Data extracted from a collection
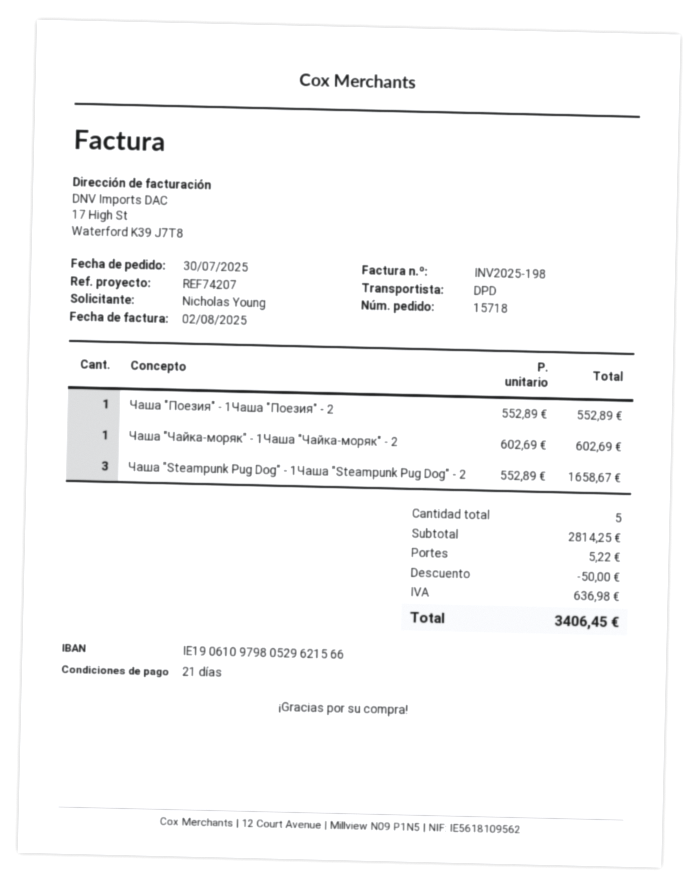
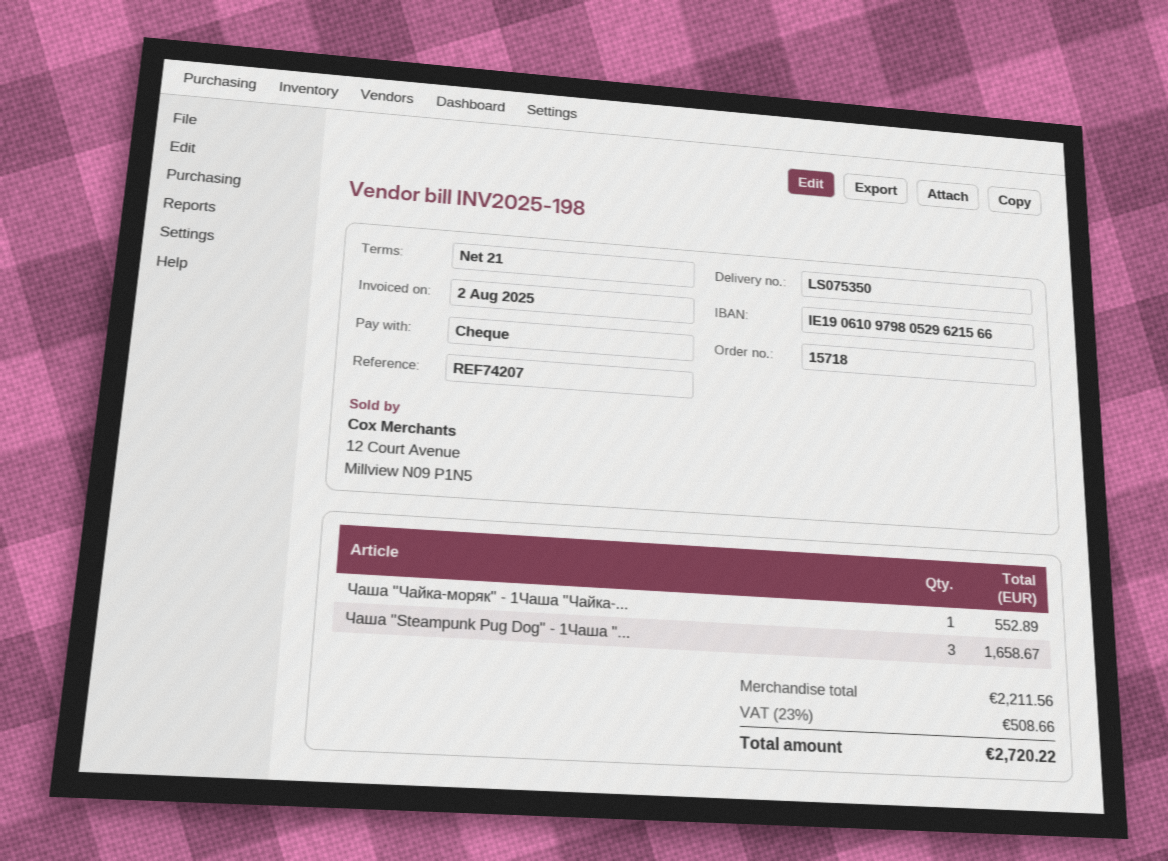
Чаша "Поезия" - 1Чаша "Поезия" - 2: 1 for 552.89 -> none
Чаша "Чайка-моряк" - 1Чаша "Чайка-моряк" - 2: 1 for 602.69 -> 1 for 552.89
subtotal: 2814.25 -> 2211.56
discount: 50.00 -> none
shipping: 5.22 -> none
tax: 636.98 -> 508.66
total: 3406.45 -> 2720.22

**What to produce**
Reply with an exact copy of the lines running from the one containing "discount: 50.00 -> none" through the end of the entries above, both ends included.

**Output of the task**
discount: 50.00 -> none
shipping: 5.22 -> none
tax: 636.98 -> 508.66
total: 3406.45 -> 2720.22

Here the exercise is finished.